An artist's concept of Genesis spacecraft deployed in space. Photo: NASA/JPL
When Genesis' solar arrays are extended in space, the spacecraft resembles an unbuckled wristwatch. The watch's face is the science deck, and the figurative straps are the opened solar panels. The framework of the spacecraft is composed mostly of aluminum, composite materials and some titanium. The use of composites and titanium, lighter and more expensive materials, is an efficient way of conserving mass while retaining strength.

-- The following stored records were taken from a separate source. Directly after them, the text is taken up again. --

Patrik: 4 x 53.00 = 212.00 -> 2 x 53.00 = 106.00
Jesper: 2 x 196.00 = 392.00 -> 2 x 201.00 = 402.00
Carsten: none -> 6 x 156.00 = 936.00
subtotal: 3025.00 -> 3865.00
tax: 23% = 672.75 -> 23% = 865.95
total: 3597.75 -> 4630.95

Genesis' structure is similar to that used in the construction of high-performance and fighter aircraft.

The Genesis spacecraft incorporates innovative, state-of-the-art technologies pioneered by other recent missions, and uses off-the-shelf spacecraft components, designs and, in some cases, spare parts and instrumentation left over from previous missions.

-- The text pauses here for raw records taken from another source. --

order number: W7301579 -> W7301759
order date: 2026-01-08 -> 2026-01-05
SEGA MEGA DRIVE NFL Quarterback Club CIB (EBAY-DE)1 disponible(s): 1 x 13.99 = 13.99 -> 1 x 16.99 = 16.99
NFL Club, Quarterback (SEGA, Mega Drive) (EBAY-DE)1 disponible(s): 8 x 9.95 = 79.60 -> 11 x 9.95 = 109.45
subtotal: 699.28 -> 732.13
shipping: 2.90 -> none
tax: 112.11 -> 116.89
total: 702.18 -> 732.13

There are five major science elements in the Genesis payload: the science canister, a stack of collector arrays, the ion concentrator, the electron monitor and the ion monitor. The science canister includes a bulk collector array mounted on its lid, and also houses the collector array stack and the ion concentrator.

Sample Return Capsule
The sample return capsule is the shape of two blunt-nosed cones attached at their bases, and has a diameter of 162 centimeters (64 inches). It has five major components: a heat shield, backshell, sample return or science canister, parachute system and avionics. The total mass of the capsule, including the parachute system, is 210 kilograms (460 pounds).

A hinged clamshell mechanism opens and closes the capsule. The science canister -- housing the solar wind collector arrays and ion concentrator -- fits inside, with a central rotating shaft to extend the collector arrays into the solar wind. The capsule is encased in carbon-carbon heat shielding and a silicone-based ablative material called SLA-561 to protect the samples stowed in its interior from the heat of reentry. A parachute deployed by a mortar unit is carried inside the capsule and will be used to slow its descent.

The heat shield is made of a graphite-epoxy composite covered with a thermal protection system. The thermal protection system is made of a carbon-impregnated material manufactured by Lockheed Martin Astronautics, Denver, Colo., called carbon-carbon. The capsule heat shield will remain attached to the capsule throughout descent and serve as a protective cover for the sample canister at touchdown. The aeroshell is designed to dissipate into the atmosphere more than 99 percent of the initial kinetic energy of the sample return capsule.

The backshell structure is also made of a graphite-epoxy composite covered with a thermal protection system: a silicone-based material called SLA-561V that was developed by Lockheed Martin for use on the Viking missions to Mars and that is currently used on the Space Shuttle external tank. The backshell provides the attachment points for the parachute system, and protects the capsule from the effects of recirculation flow of heat around the capsule.

Illustration of Genesis with description of its components. Photo: NASA/JPL
The science canister is an aluminum enclosure containing the specialized and bulk collector arrays and the ion concentrator. On the inside of the lid of the science canister is a bulk solar wind collector array. The specialized collector arrays are rotated out from inside the science canister. Underneath the stowed collector arrays, the ion concentrator forms the bottom of the science canister. The canister is inside the sample return capsule, which is mounted between the backshell and heat shield on a set of support struts.

The parachute system consists of a mortar-deployed 1.6-meter (5.25-foot) drogue chute to provide stability at supersonic speeds, and a main chute 10 by 4 meters (about 33 by 13 feet) that is released at an altitude of about 6 kilometers (approximately 20,000 feet). The system incorporates the two parachutes into a single parachute canister.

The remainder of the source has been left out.